Given all the rubbish theories that are published about management and
leadership, IIP’s approach is almost too straightforward. There’s nothing
prescriptive about it and it is not offering any management blueprint or
absolute truths of any sort.

It does have its downside, however. To start with, it will only be as good
as the assessors IIP has trained up, and these have yet to prove themselves. In
addition, the IIP model is only a framework. It’s not offering any guidance on
what the management competencies or skills organisations need to achieve their
business goals, nor is it offering any training.

Finally, there is no point in any organisation even attempting to achieve
the standard if it cannot guarantee full commitment to the idea from the top.
It’s not enough for firms to invest in their high-flyers, they have to develop
their first line managers and chief executives as well. In short, organisations
have to be committed to change.

This is as it should be, but IIP UK is not necessarily the organisation to
galvanise top commitment. For all the support of people such as chairman Tim
Melville-Ross, it is still regarded as a training organisation by most
businesses – and thus an HR issue.

Which takes us back full circle to all those high- profile,
government-sponsored initiatives. The great advantage of headline-grabbing
research and ideas such as Porter’s is that business leaders take note. They
read about what their peers are up to, and they want to be ahead of the game.
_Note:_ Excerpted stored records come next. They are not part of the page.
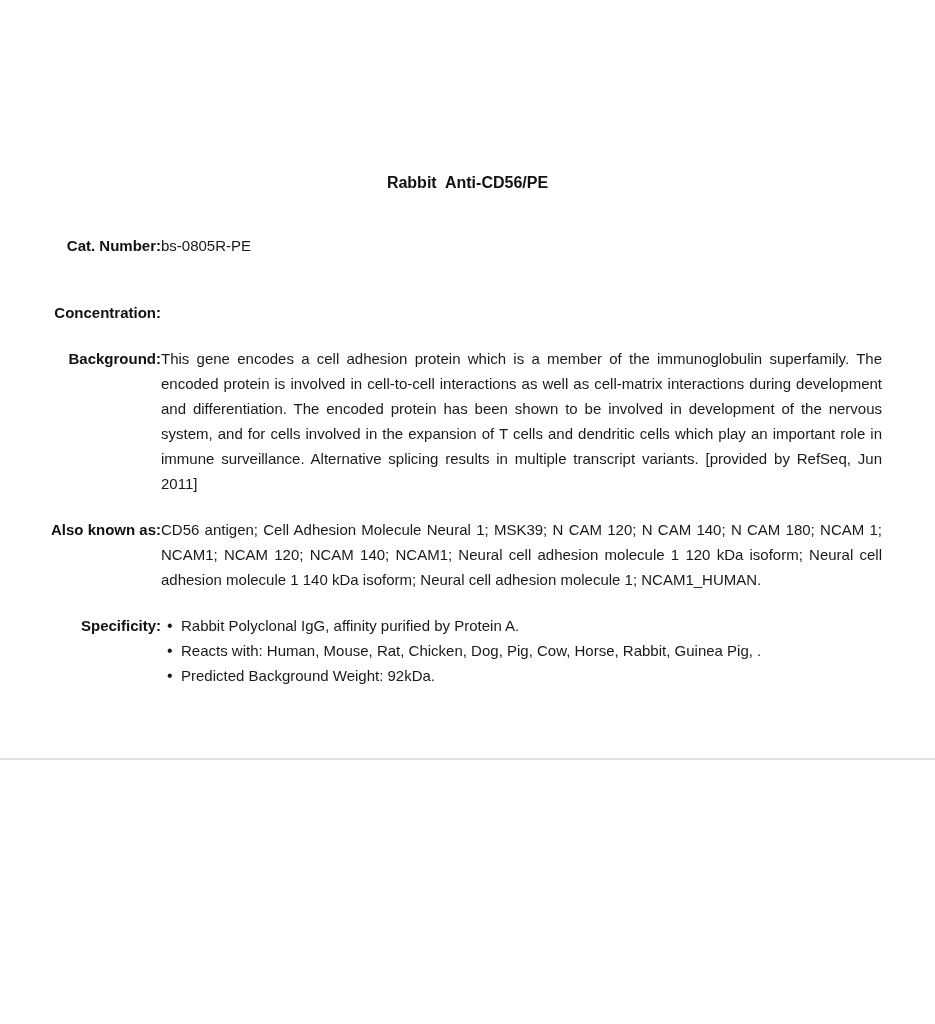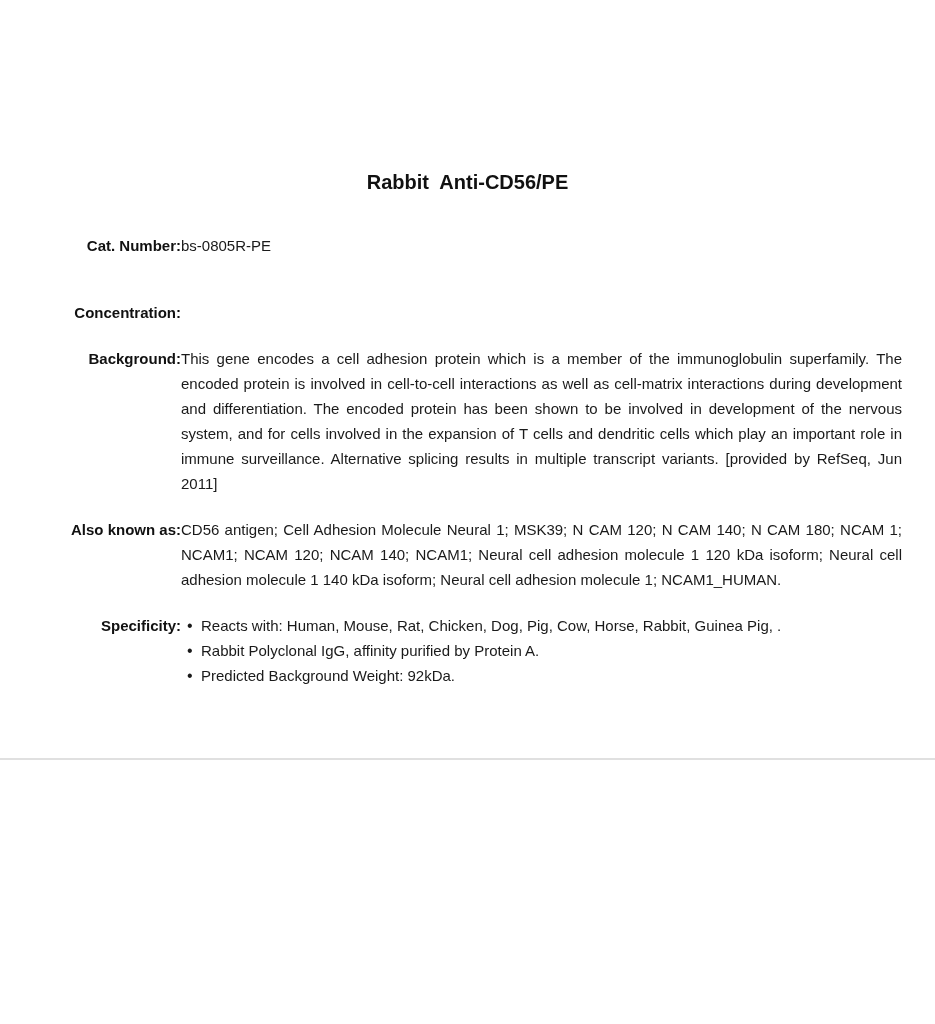--- a/index.html
+++ b/index.html
@@ -20,7 +20,7 @@
     margin: 0;
     padding-top: 170px;
     text-align: center;
-    font-size: 20px;
+    font-size: 16px;
     font-weight: bold;
     line-height: 25px;
     white-space: pre-wrap;

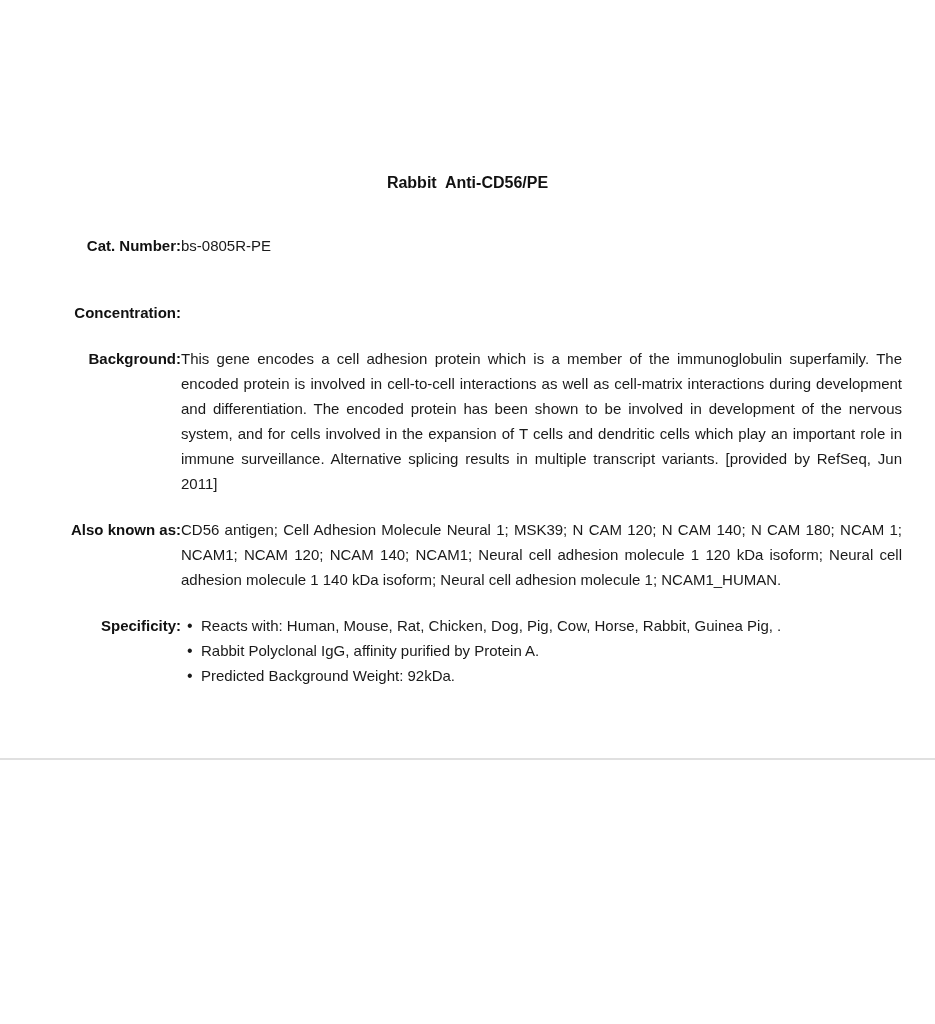--- a/index.html
+++ b/index.html
@@ -33,7 +33,6 @@
     display: flex;
     align-items: flex-start;
     margin-bottom: 21px;
-    padding-left: 20px;
   }
   .label {
     width: 161px;

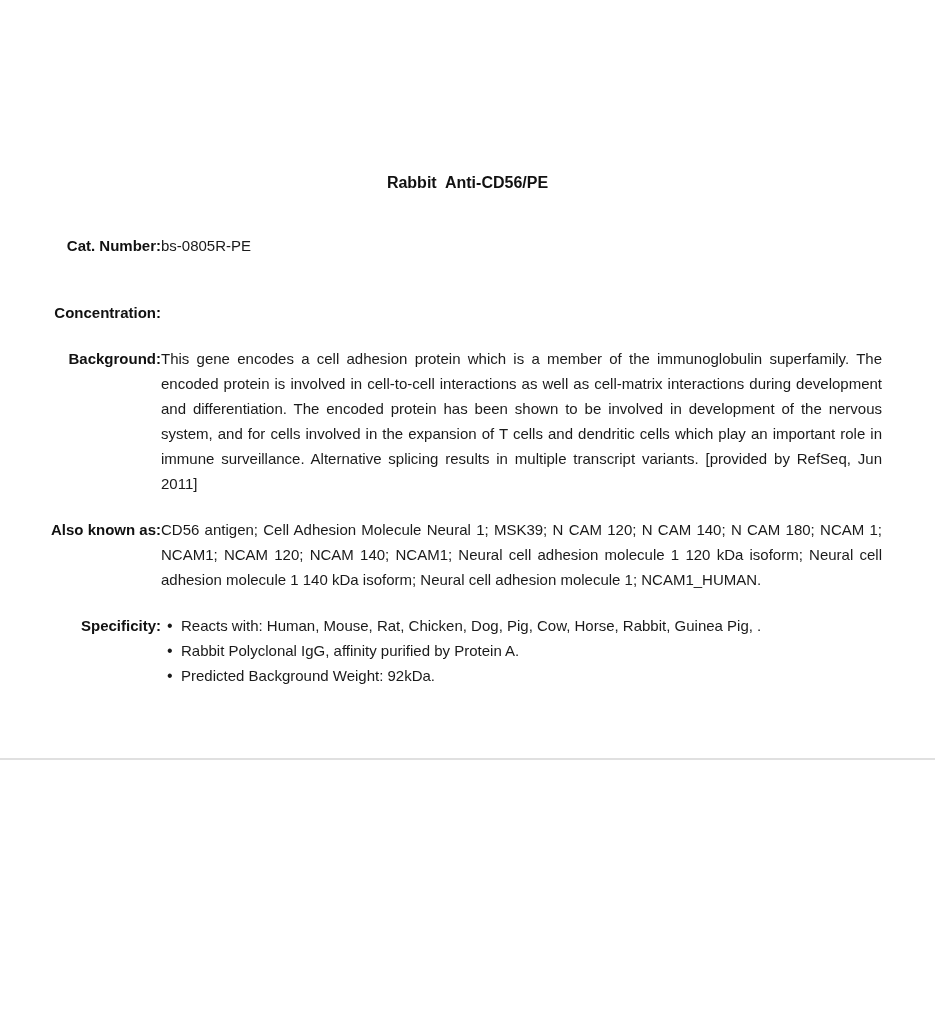--- a/index.html
+++ b/index.html
@@ -115,8 +115,8 @@
       <div class="label">Specificity:</div>
       <div class="value">
         <ul class="bullets">
+          <li>Rabbit Polyclonal IgG, affinity purified by Protein A.</li>
           <li>Reacts with: Human, Mouse, Rat, Chicken, Dog, Pig, Cow, Horse, Rabbit, Guinea Pig, .</li>
-          <li>Rabbit Polyclonal IgG, affinity purified by Protein A.</li>
           <li>Predicted Background Weight: 92kDa.</li>
         </ul>
       </div>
So before you throw away all those column inches on AIM, Porter, CEML and
the rest of it, think about how you can use them to persuade your chief
executive and finance director that your agenda and theirs are one and the same

Skipton BS pilots leadership IIP

The Skipton Building Society is
hoping to be the first organisation to receive the Investors in People (IIP)
management and leadership accolade. Last year the building society piloted the
model for IIP and submitted its management development processes to two days of
rigorous interviewing from IIP assessors.

"It was a reaffirming exercise," says the building
society’s head of personnel and training Ian Walker. He and his colleagues used
the pilot to assess the success of its two existing management development
programmes, Kickstart, for people new to management, and Accelerate to
Management, for those moving to more senior jobs.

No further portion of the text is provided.